Front-end code change data:

┌────────

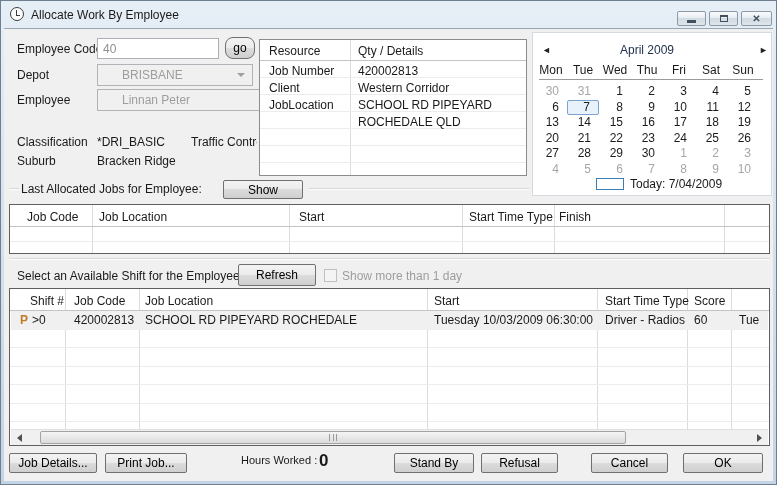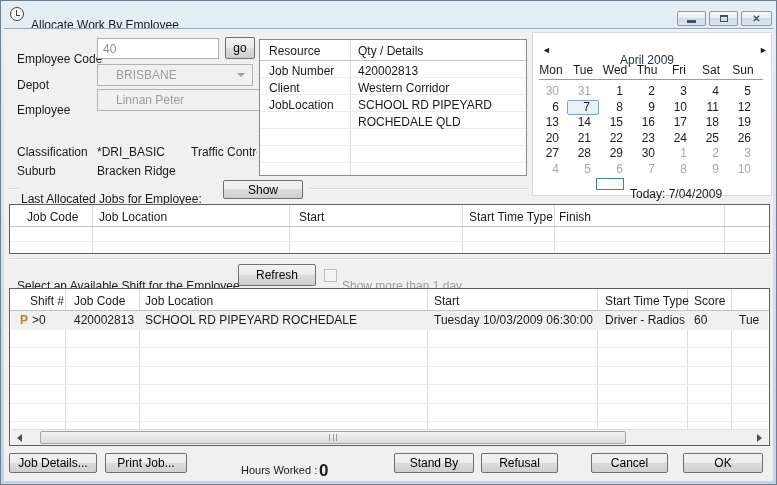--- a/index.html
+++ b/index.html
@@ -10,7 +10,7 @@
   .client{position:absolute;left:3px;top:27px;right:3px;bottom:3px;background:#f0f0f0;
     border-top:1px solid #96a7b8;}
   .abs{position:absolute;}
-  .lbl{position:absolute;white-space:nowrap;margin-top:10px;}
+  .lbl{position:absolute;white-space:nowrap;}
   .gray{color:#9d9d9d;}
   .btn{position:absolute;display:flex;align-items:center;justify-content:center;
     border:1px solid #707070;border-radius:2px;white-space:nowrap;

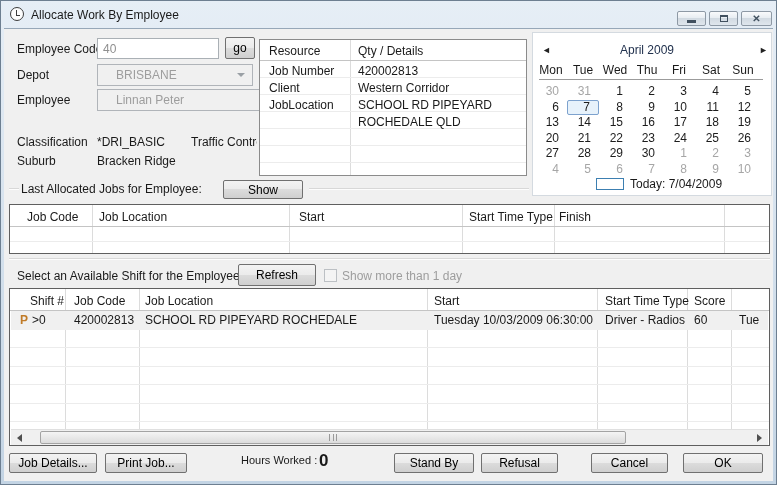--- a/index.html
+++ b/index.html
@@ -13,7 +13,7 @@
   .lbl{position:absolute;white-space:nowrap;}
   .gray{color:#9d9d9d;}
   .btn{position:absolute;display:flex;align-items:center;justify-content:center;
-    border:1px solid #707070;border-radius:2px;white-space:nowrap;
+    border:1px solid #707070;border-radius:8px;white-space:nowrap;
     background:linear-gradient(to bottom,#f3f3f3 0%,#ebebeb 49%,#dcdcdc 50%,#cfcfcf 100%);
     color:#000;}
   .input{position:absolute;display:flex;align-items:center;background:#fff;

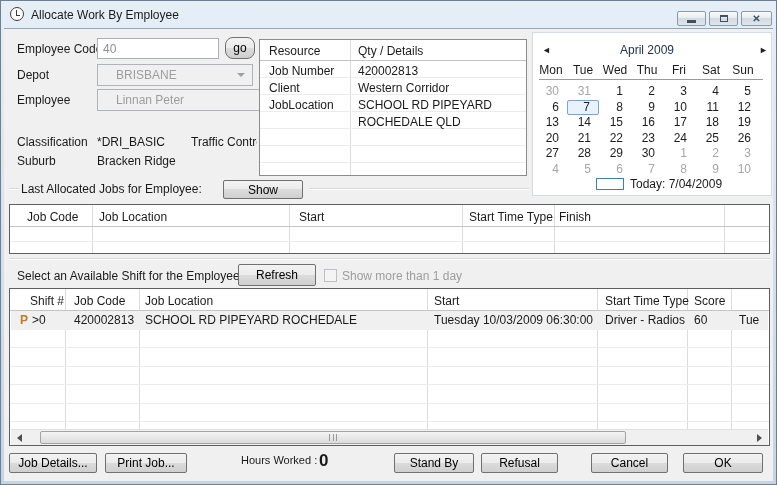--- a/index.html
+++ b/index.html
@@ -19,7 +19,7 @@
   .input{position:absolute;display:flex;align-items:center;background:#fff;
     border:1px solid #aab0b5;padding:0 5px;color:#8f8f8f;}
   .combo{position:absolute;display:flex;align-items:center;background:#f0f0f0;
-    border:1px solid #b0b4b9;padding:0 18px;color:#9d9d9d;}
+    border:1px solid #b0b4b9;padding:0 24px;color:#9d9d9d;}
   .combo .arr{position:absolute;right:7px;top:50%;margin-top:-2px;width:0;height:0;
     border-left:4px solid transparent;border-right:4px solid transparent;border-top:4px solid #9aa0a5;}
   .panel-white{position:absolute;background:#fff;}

└────────
┌────────

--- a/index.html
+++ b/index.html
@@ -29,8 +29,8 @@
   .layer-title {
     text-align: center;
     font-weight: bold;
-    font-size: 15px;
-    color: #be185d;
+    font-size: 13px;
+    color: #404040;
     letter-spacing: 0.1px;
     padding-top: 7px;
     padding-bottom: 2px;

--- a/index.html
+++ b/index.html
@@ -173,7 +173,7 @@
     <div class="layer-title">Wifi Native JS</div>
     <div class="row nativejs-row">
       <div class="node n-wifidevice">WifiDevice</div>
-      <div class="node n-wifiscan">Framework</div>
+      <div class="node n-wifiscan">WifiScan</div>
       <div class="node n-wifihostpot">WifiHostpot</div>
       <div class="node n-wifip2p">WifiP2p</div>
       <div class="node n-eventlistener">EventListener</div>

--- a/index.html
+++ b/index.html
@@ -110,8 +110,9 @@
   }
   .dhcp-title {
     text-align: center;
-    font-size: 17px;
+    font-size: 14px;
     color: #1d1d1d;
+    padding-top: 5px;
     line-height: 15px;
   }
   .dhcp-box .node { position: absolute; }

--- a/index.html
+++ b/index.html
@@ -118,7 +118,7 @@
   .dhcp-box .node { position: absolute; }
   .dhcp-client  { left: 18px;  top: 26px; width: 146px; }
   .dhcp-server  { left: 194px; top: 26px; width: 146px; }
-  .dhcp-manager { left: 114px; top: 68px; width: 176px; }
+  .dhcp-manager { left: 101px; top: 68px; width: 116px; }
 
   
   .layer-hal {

└────────

## Exercise objective
Wherever the string "space" appears in a line of the records, copy that line.

## Task output
-  .lbl{position:absolute;white-space:nowrap;margin-top:10px;}
+  .lbl{position:absolute;white-space:nowrap;}
     border:1px solid #707070;border-radius:2px;white-space:nowrap;
   .lbl{position:absolute;white-space:nowrap;}
-    border:1px solid #707070;border-radius:2px;white-space:nowrap;
+    border:1px solid #707070;border-radius:8px;white-space:nowrap;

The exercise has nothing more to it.